Check it out: you save more dough (ba dum bump) when you order a large pizza than with any other size. Why is this true? NPR reporter Quoctrung Bui's engineer friend pointed out that a medium pizza was twice as big as a small one, yet only cost slightly more.
Inspired, Bui crunched the numbers and proved that the large pizza is actually cheaper in the end. As he explained it:
"A pizza is a circle, and the area of a circle increases with the square of the radius. And when you look at thousands of pizza prices from around the U.S., you see that you almost always get a much, much better deal when you buy a bigger pizza."
He goes on to point out that buying a large 20-inch pizza averages out to $20.77 (at the time the article was originally published).

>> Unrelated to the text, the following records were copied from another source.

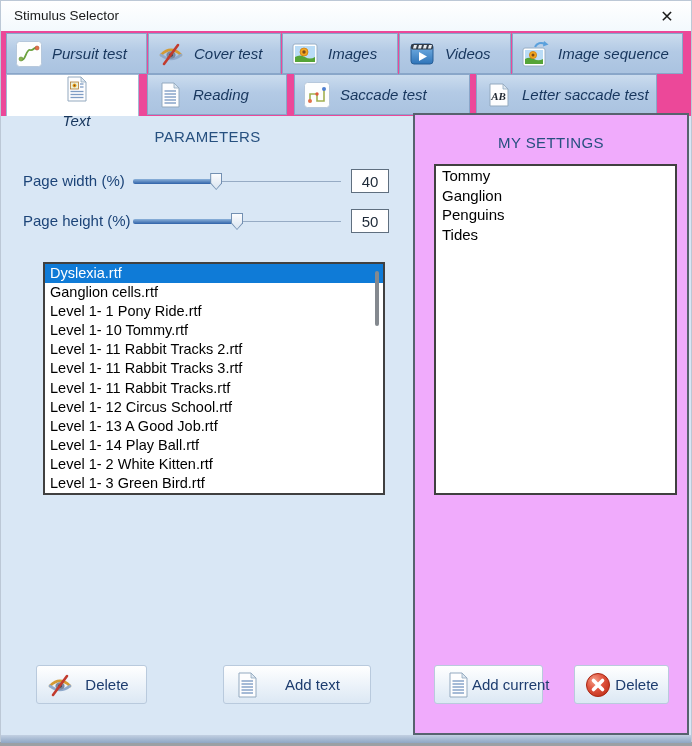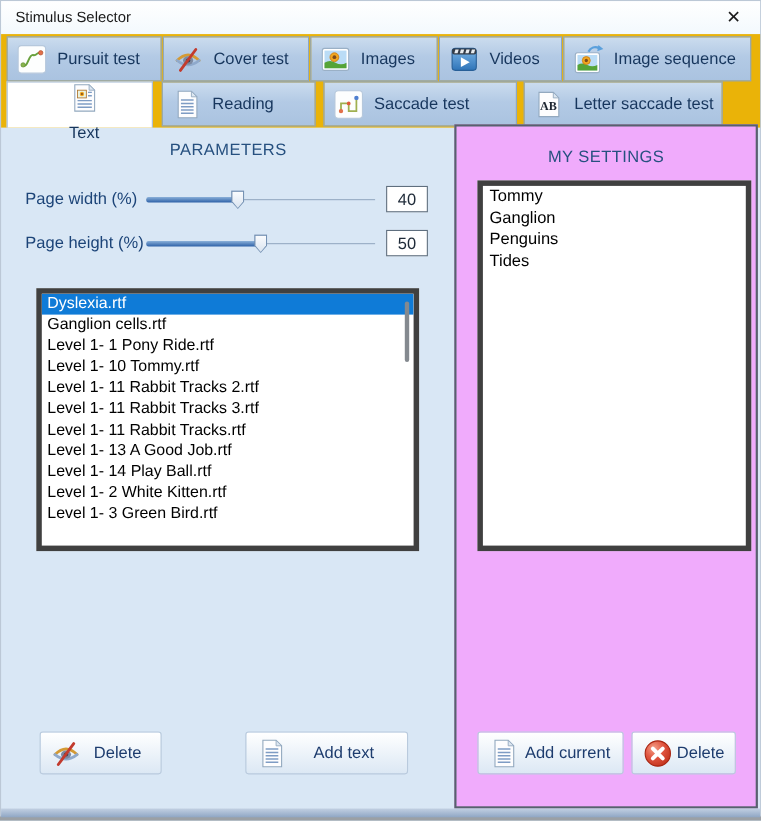--- a/index.html
+++ b/index.html
@@ -18,21 +18,21 @@
     position:absolute; left:0; top:0; right:0; height:30px;
     background:linear-gradient(#ffffff,#f3f9fd);
   }
   .title { position:absolute; left:13px; top:7px; font-size:13.5px; color:#1b1b1b; }
   .close-btn {
     position:absolute; right:9px; top:3px; width:30px; height:24px;
     display:flex; align-items:center; justify-content:center;
     font-size:16px; color:#1b1b1b; cursor:default;
   }
   
-  .tabstrip { position:absolute; left:0; top:30px; right:0; height:85px; background:#eab308; }
+  .tabstrip { position:absolute; left:0; top:30px; right:0; height:85px; background:#ec4899;font-style:italic; }
   .tab {
     position:absolute; box-sizing:border-box; height:41px;
     background:linear-gradient(#cbdcee,#b3cae5 45%,#aac3e0);
     border:1px solid #89a6c9;
     display:flex; align-items:center; gap:9px; padding-left:8px;
     color:#17365d; font-size:15px; cursor:default; white-space:nowrap;
   }
   .tab.selected {
     background:#ffffff; border-color:#a3b9d3; border-bottom:none; height:42px; z-index:2;
   }
@@ -71,22 +71,22 @@
     clip-path:polygon(0 0,100% 0,100% 60%,50% 100%,0 60%);
     background:linear-gradient(#fbfcfe,#d9e4f0);
   }
   .value-box {
     position:absolute; left:350px; top:1px; width:36px; height:22px;
     background:#fff; border:1px solid #5f6f7f;
     display:flex; align-items:center; justify-content:center;
     font-size:15px; color:#1e2a38;
   }
   
-  .listbox { position:absolute; background:#fff; border:5px solid #404040; overflow:hidden; }
-  #file-list { left:32px; top:261px; width:338px; height:229px; }
+  .listbox { position:absolute; background:#fff; border:2px solid #404040; overflow:hidden; }
+  #file-list { left:42px; top:261px; width:338px; height:229px; }
   .list-item { height:19.1px; line-height:19.1px; padding-left:5px; font-size:14.5px; color:#000; white-space:nowrap; }
   .list-item.selected { background:#0f7bd7; color:#fff; }
   .scroll-thumb { position:absolute; right:4px; top:7px; width:4px; height:55px; background:#84898f; border-radius:2px; z-index:3; }
   
   .settings-panel {
     position:absolute; left:412px; top:112px; width:276px; height:622px;
     border:2px solid #57626e; box-sizing:border-box; background:#f0abfc;
   }
   #mysettings-title { left:0; top:19px; width:100%; position:absolute; }
   #settings-list { left:19px; top:49px; width:239px; height:327px; }
@@ -96,21 +96,21 @@
     position:absolute; top:664px; height:39px; box-sizing:border-box;
     border:1px solid #b9cadd; border-radius:3px;
     background:linear-gradient(#ffffff,#ebf2f9 55%,#dce8f4);
     display:flex; align-items:center; cursor:default; z-index:5;
   }
   .btn .bicon { margin-left:9px; width:28px; height:28px; flex:0 0 auto; }
   .btn .bicon svg { width:100%; height:100%; }
   .btn .blabel { flex:1; text-align:center; padding-right:6px; color:#1d3c6e; font-size:15px; white-space:nowrap; }
   #btn-del-left    { left:35px;  width:111px; }
   #btn-add-text    { left:222px; width:148px; }
-  #btn-add-current { left:433px; width:133px; }
+  #btn-add-current { left:433px; width:109px; }
   #btn-del-right   { left:573px; width:95px;  }
   
   .bottom-edge {
     position:absolute; left:0; top:734px; width:100%; height:8px;
     background:linear-gradient(#c2d0e2,#8fa6c4); z-index:6;
   }
 </style>
 </head>
 <body>
 
@@ -287,20 +287,21 @@
 
   <div class="listbox" id="file-list">
     <div class="scroll-thumb"></div>
   <div class="list-item selected">Dyslexia.rtf</div>
       <div class="list-item">Ganglion cells.rtf</div>
       <div class="list-item">Level 1- 1 Pony Ride.rtf</div>
       <div class="list-item">Level 1- 10 Tommy.rtf</div>
       <div class="list-item">Level 1- 11 Rabbit Tracks 2.rtf</div>
       <div class="list-item">Level 1- 11 Rabbit Tracks 3.rtf</div>
       <div class="list-item">Level 1- 11 Rabbit Tracks.rtf</div>
+      <div class="list-item">Level 1- 12 Circus School.rtf</div>
       <div class="list-item">Level 1- 13 A Good Job.rtf</div>
       <div class="list-item">Level 1- 14 Play Ball.rtf</div>
       <div class="list-item">Level 1- 2 White Kitten.rtf</div>
       <div class="list-item">Level 1- 3 Green Bird.rtf</div>
     </div>
 
   <div class="settings-panel">
     <div class="section-title" id="mysettings-title">MY SETTINGS</div>
     <div class="listbox" id="settings-list">
         <div class="settings-item">Tommy</div>

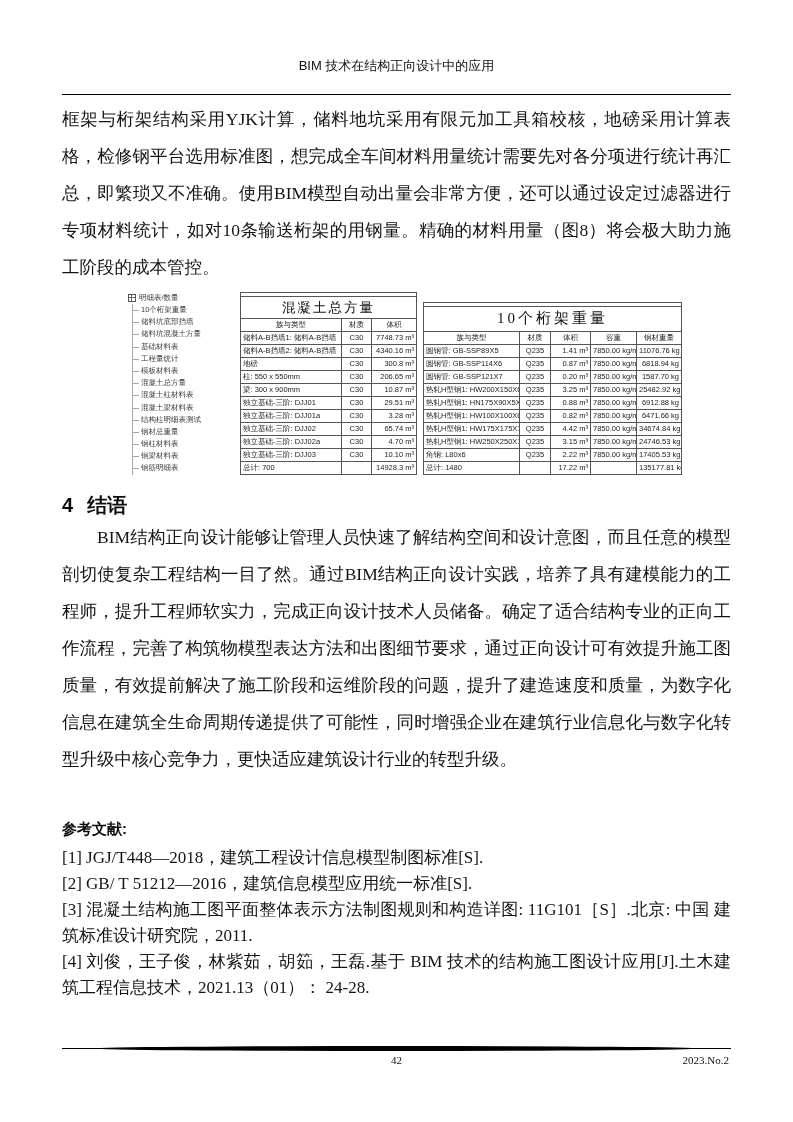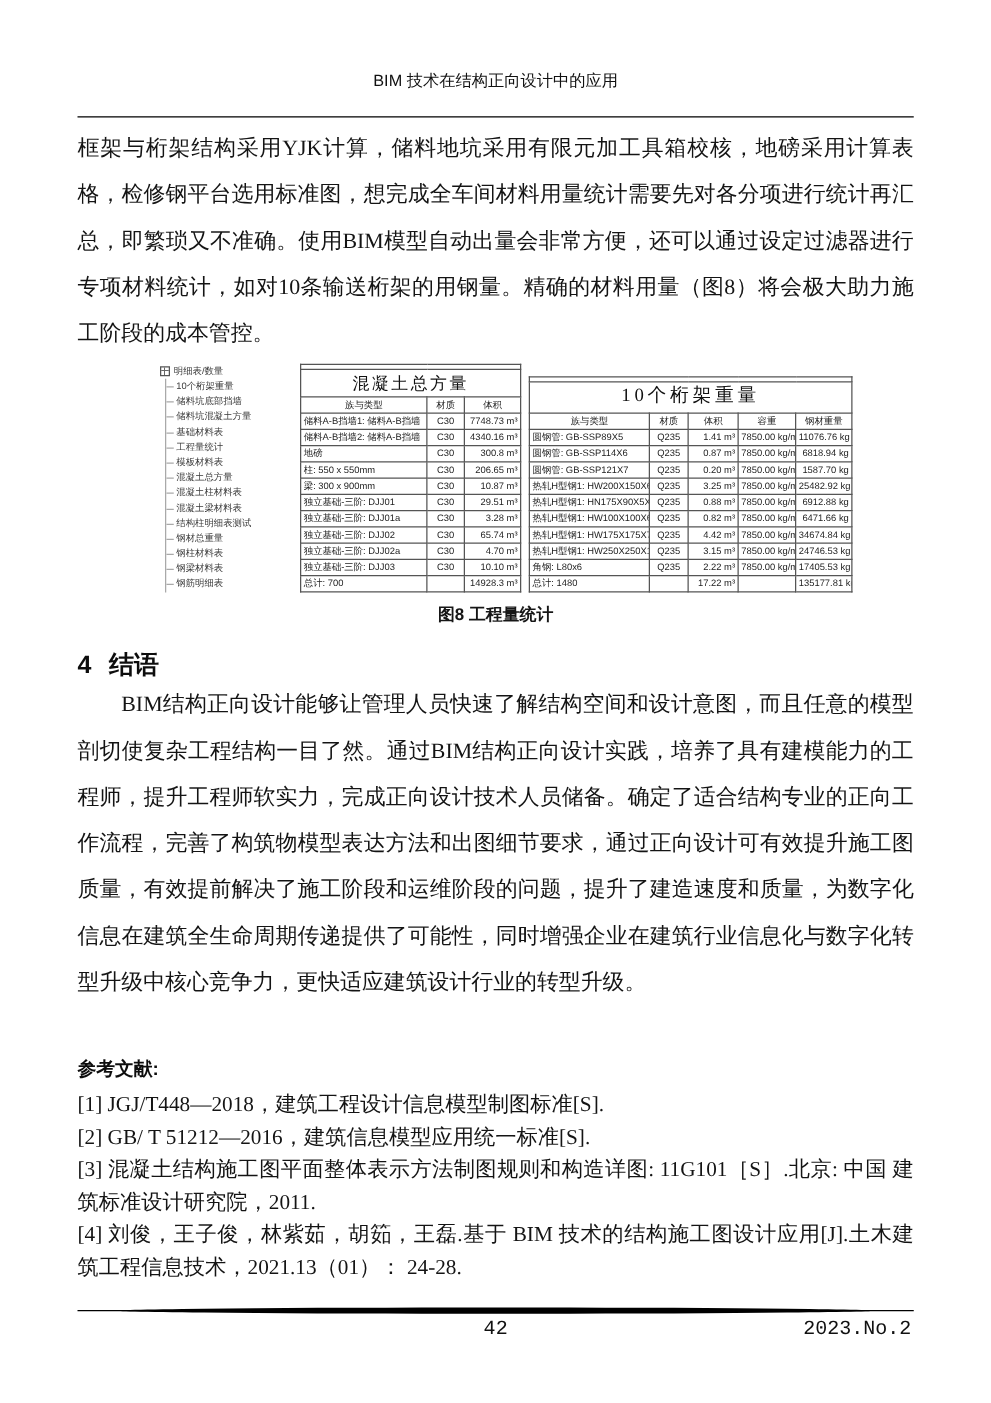--- a/index.html
+++ b/index.html
@@ -60,21 +60,21 @@
   .refs-title { font-family: "Liberation Sans", sans-serif; font-size: 15px; font-weight: bold; color:#0d0d0d; margin-bottom: 6px; }
   .ref-item { font-family: Liberation Serif, serif; font-size: 17px; line-height: 26px;
     text-align: justify; color:#141414; }
 
   
   .footer { position: absolute; left: 62px; top: 1046px; width: 669px; }
   .footer-rule { position: relative; height: 6px; }
   .footer-rule .thin { position: absolute; top: 2px; left: 0; right: 0; height: 1px; background: #000; }
   .footer-rule .lens { position: absolute; top: 0; left: 5%; right: 5%; height: 5px; background: #000; border-radius: 50%; }
   .footer-row { position: relative; height: 18px; margin-top: 2px;
-    font-family: Liberation Mono, monospace; font-size: 16px; color:#111; }
+    font-family: Liberation Serif, serif; font-size: 11px; color:#111; }
   .footer-row .page-num { position: absolute; left: 50%; transform: translateX(-50%); }
   .footer-row .issue { position: absolute; right: 2px; }
 </style>
 </head>
 <body>
 
 <div class="page">
 
   <div class="content">
 
@@ -284,21 +284,20 @@
             <td class="c-mat"></td>
             <td class="c-num">17.22 m³</td>
             <td class="c-num"></td>
             <td class="c-num">135177.81 kg</td>
           </tr>
           </tbody>
       </table>
 
     </div>
 
-    <div class="fig-caption">图8  工程量统计</div>
 
     <div class="section-heading">
       <span class="num">4</span><span>结语</span>
     </div>
 
     <p class="para indent">BIM结构正向设计能够让管理人员快速了解结构空间和设计意图，而且任意的模型剖切使复杂工程结构一目了然。通过BIM结构正向设计实践，培养了具有建模能力的工程师，提升工程师软实力，完成正向设计技术人员储备。确定了适合结构专业的正向工作流程，完善了构筑物模型表达方法和出图细节要求，通过正向设计可有效提升施工图质量，有效提前解决了施工阶段和运维阶段的问题，提升了建造速度和质量，为数字化信息在建筑全生命周期传递提供了可能性，同时增强企业在建筑行业信息化与数字化转型升级中核心竞争力，更快适应建筑设计行业的转型升级。</p>
 
     <div class="refs">
       <div class="refs-title">参考文献:</div>
       <div>

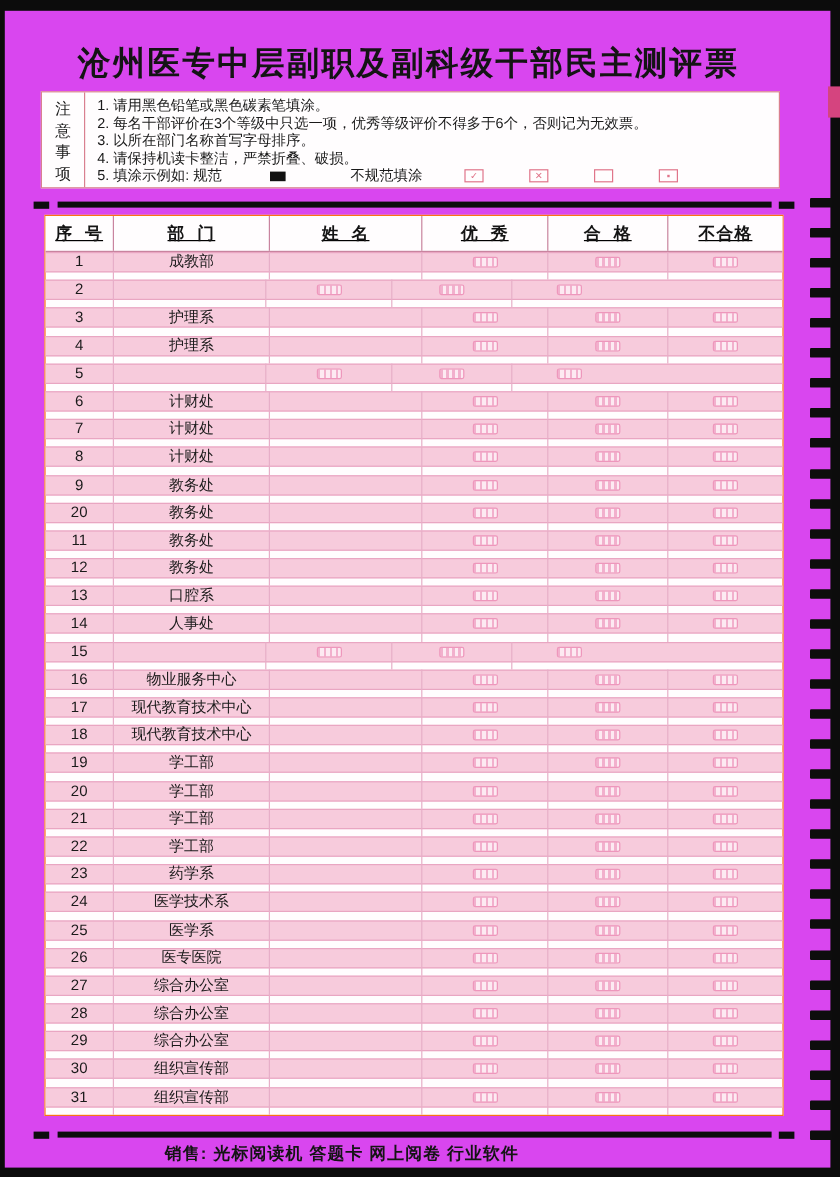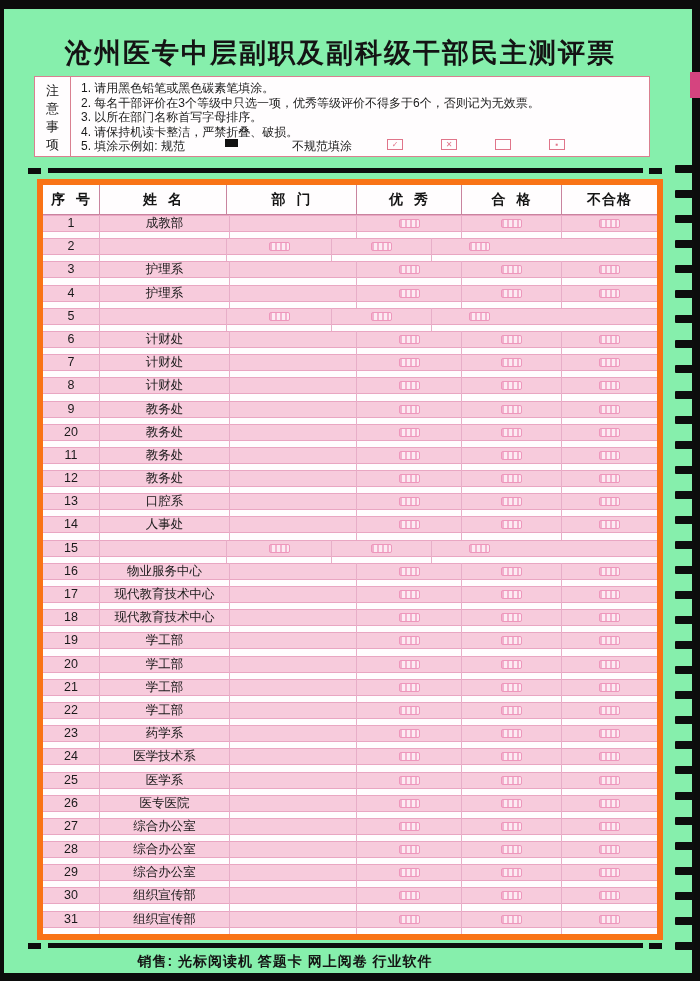--- a/index.html
+++ b/index.html
@@ -4,21 +4,21 @@
 <style>
   html,body{margin:0;padding:0;}
   body{
     width:700px;height:981px;position:relative;overflow:hidden;
     background:#0c0c0c;
     font-family:"Liberation Sans","DejaVu Sans",sans-serif;
     -webkit-font-smoothing:antialiased;
   }
   #page{
     position:absolute;left:4px;top:9px;width:688px;height:964px;
-    background:#86efac;
+    background:#d946ef;
   }
   
   #edge-accent{position:absolute;left:690px;top:72px;width:10px;height:26px;background:#d5447f;}
 
   
   #title{
     position:absolute;left:0;right:15px;top:26px;text-align:center;
     font-size:27px;font-weight:bold;color:#141414;letter-spacing:2px;
   }
 
@@ -30,36 +30,36 @@
   #notice-label{
     width:36px;border-right:1px solid #d98090;display:flex;flex-direction:column;
     justify-content:space-between;align-items:center;padding:5px 0;box-sizing:border-box;
     font-size:13px;color:#1a1a1a;
   }
   #notice-items{
     flex:1;padding:4px 6px 2px 10px;display:flex;flex-direction:column;justify-content:space-around;
     font-size:12px;color:#1a1a1a;line-height:14.5px;white-space:nowrap;
   }
   .notice-line{height:14.5px;}
-  .example-line{display:flex;height:14.5px;gap:32px;}
+  .example-line{display:flex;align-items:center;height:14.5px;gap:32px;}
   .good-mark{display:inline-block;width:13px;height:8px;background:#111;margin:0 22px 0 8px;}
   .bad-box{
     display:inline-block;width:14px;height:9px;border:1px solid #e0758a;margin:0 3px;
     font-size:8px;line-height:9px;text-align:center;color:#e0758a;box-sizing:content-box;
     vertical-align:middle;
   }
 
   
   .sync-sq{position:absolute;width:13px;height:6px;background:#0d0d0d;}
   .sync-bar{position:absolute;width:595px;height:5px;background:#0d0d0d;}
 
   
   #table{
     position:absolute;left:33px;top:170px;width:614px;
-    border:6px solid #f97316;background:#fffdfe;box-sizing:content-box;
+    border:1px solid #f97316;background:#fffdfe;box-sizing:content-box;text-decoration:underline;
   }
   #thead{display:flex;height:29px;border-bottom:1px solid #c9849f;background:#fffdfe;}
   .hcell{
     box-sizing:border-box;border-right:1px solid #c9849f;
     font-size:14px;font-weight:bold;color:#141414;text-align:center;line-height:29px;
     letter-spacing:1px;white-space:pre;
   }
   .hcell:last-child{border-right:none;}
   .c0{width:57px;} .c1{width:130px;} .c2{width:127px;}
   .c3{width:105px;} .c4{width:100px;} .c5{width:95px;}
@@ -129,22 +129,22 @@
     </div>
   </div>
 
   <div class="sync-sq" style="left:24px;top:159px;"></div>
   <div class="sync-bar" style="left:44px;top:159px;"></div>
   <div class="sync-sq" style="left:645px;top:159px;"></div>
 
   <div id="table">
     <div id="thead">
       <div class="hcell c0">序  号</div>
+      <div class="hcell c1">部  门</div>
       <div class="hcell c2">姓  名</div>
-      <div class="hcell c1">部  门</div>
       <div class="hcell c3">优  秀</div>
       <div class="hcell c4">合  格</div>
       <div class="hcell c5">不合格</div>
     </div>
     <div id="tbody">
       <div class="row">
         <div class="band"></div>
         <div class="cells">
           <div class="cell c0">1</div>
           <div class="cell c1">成教部</div>

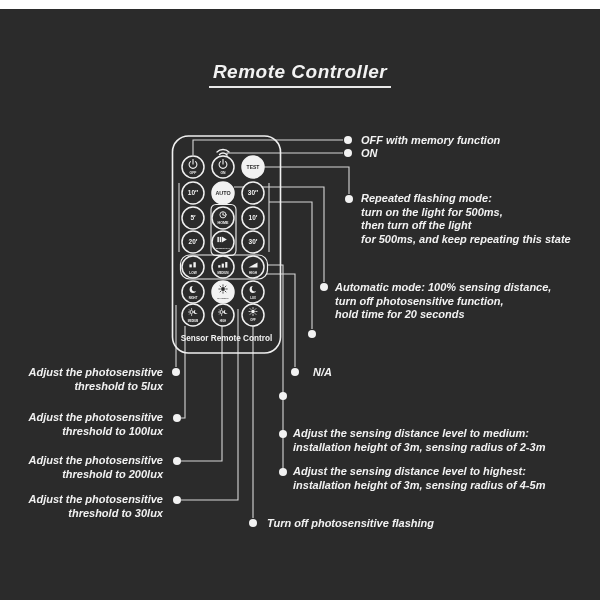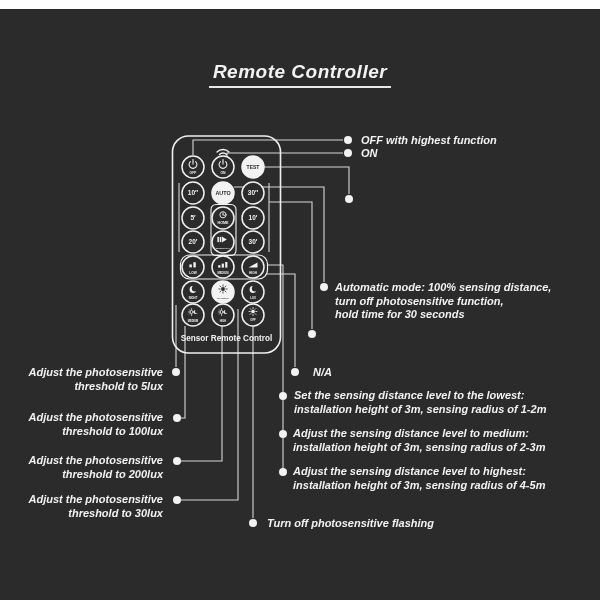--- a/index.html
+++ b/index.html
@@ -262,28 +262,30 @@
               <line x1="2" y1="-2" x2="2.9" y2="-2.9"></line>
           </g>
         </g>
         <text class="btxt" x="253" y="312" font-size="2.8">OFF</text>
       </g>
 
       <text class="btxt" x="226.5" y="332" font-size="8.2">Sensor Remote Control</text>
     </g>
   </svg>
 
-  <div class="co" style="left:361px;top:124.5px;">OFF with highest function</div>
+  <div class="co" style="left:361px;top:124.5px;">OFF with memory function</div>
   <div class="co" style="left:361px;top:138px;">ON</div>
+  <div class="co" style="left:361px;top:183px;">Repeated flashing mode:
+turn on the light for 500ms,
+then turn off the light
+for 500ms, and keep repeating this state</div>
   <div class="co" style="left:335px;top:272px;">Automatic mode: 100% sensing distance,
 turn off photosensitive function,
-hold time for 30 seconds</div>
+hold time for 20 seconds</div>
   <div class="co" style="left:313px;top:357px;">N/A</div>
-  <div class="co" style="left:294px;top:380px;">Set the sensing distance level to the lowest:
-installation height of 3m, sensing radius of 1-2m</div>
   <div class="co" style="left:293px;top:418px;">Adjust the sensing distance level to medium:
 installation height of 3m, sensing radius of 2-3m</div>
   <div class="co" style="left:293px;top:456px;">Adjust the sensing distance level to highest:
 installation height of 3m, sensing radius of 4-5m</div>
   <div class="co" style="left:267px;top:508px;">Turn off photosensitive flashing</div>
 
   <div class="co co-left" style="right:437px;top:356px;">Adjust the photosensitive
 threshold to 5lux</div>
   <div class="co co-left" style="right:437px;top:401px;">Adjust the photosensitive
 threshold to 100lux</div>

That large pizza has the same area as 2 medium pizzas (14 inches) and 6.3 smalls (8 inches). To equal the same amount of pizza as the large, it would set you back an additional $8.82 and $30.79 respectively.
For an even more drastic example, a large 30-inch pizza will run you about $31.24. To equal the same amount of pizza, you'd need to get 4.6 mediums ($66.58 more) and 14.1 smalls ($116.02 more).
However, Jess Jiang, another reporter at NPR, provided a good argument as to why you should just buy whatever pizza size you want. She cites the law of diminishing returns, which is an economic concept that says at some point you don't get the same results for the same amount of effort.
In other words, ordering a large pizza if you're not in the mood for a large pizza just means having to find space to store it. And then there's the ensuing guilt if you end up not eating it and have to throw it out.
Most compelling to me is her argument that you might end up eating pizza just because it's there. Researchers have shown that we're more likely to munch on food when it's right in front of us. If you're trying to lose weight or clean up your diet, it's probably not in your best interests to have junk food easily available.
In my opinion, you should still order the large pizza. Why? Because you can freeze the leftovers once you get home, thus removing temptation right from under your nose, but ensuring you'll have a quick snack handy for the days when you're too tired to cook or need to eat on the go (and those kinds of days always seem to come up sooner or later).
Plus, once you know the right way to use your microwave, skillet, and wafflemaker to reheat pizza, it'll taste just as delicious as it did when it was fresh—maybe even more so because you'll know how much money you saved.